• _DATA FOR THIS TASK_
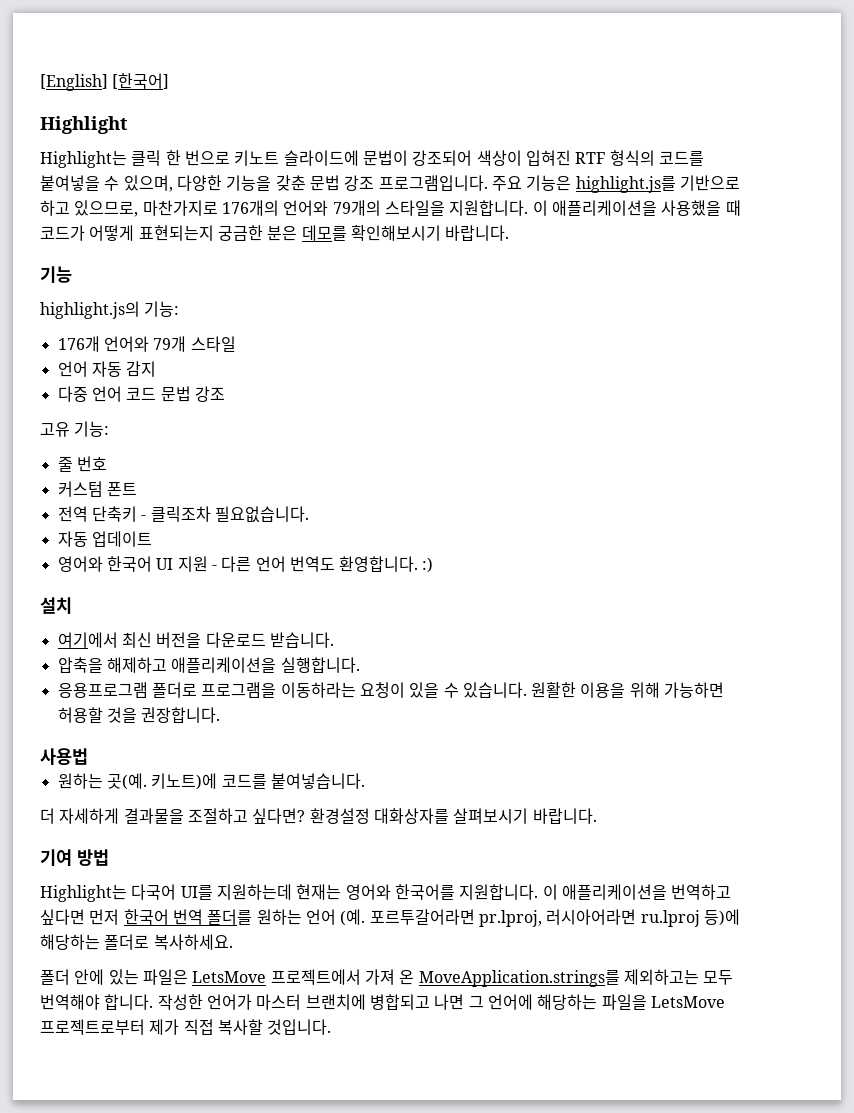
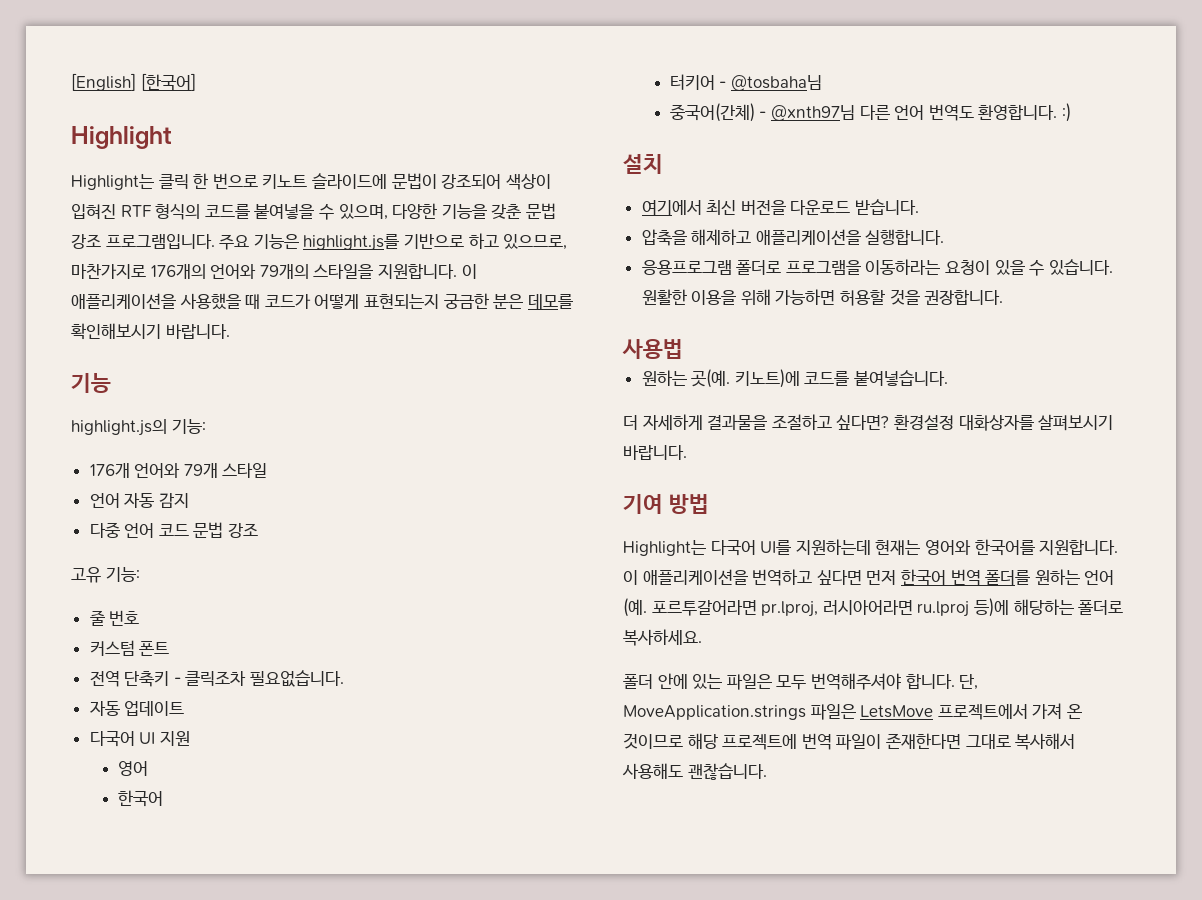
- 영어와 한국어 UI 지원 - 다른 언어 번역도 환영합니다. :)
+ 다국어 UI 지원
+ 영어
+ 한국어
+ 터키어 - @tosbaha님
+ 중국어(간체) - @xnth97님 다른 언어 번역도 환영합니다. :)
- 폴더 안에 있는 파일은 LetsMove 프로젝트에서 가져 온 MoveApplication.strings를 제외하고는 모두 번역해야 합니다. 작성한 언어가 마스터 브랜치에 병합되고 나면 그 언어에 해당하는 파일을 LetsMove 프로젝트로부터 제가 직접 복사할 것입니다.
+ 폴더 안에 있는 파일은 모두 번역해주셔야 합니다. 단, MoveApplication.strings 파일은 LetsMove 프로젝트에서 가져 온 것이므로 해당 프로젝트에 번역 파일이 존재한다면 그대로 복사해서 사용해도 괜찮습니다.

• _ABOUT THIS EXERCISE_
Respond with an exact reproduction of the lines running from the one that contains "터키어 - @tosbaha님" through the end of the material.

• _EXERCISE SOLUTION_
+ 터키어 - @tosbaha님
+ 중국어(간체) - @xnth97님 다른 언어 번역도 환영합니다. :)
- 폴더 안에 있는 파일은 LetsMove 프로젝트에서 가져 온 MoveApplication.strings를 제외하고는 모두 번역해야 합니다. 작성한 언어가 마스터 브랜치에 병합되고 나면 그 언어에 해당하는 파일을 LetsMove 프로젝트로부터 제가 직접 복사할 것입니다.
+ 폴더 안에 있는 파일은 모두 번역해주셔야 합니다. 단, MoveApplication.strings 파일은 LetsMove 프로젝트에서 가져 온 것이므로 해당 프로젝트에 번역 파일이 존재한다면 그대로 복사해서 사용해도 괜찮습니다.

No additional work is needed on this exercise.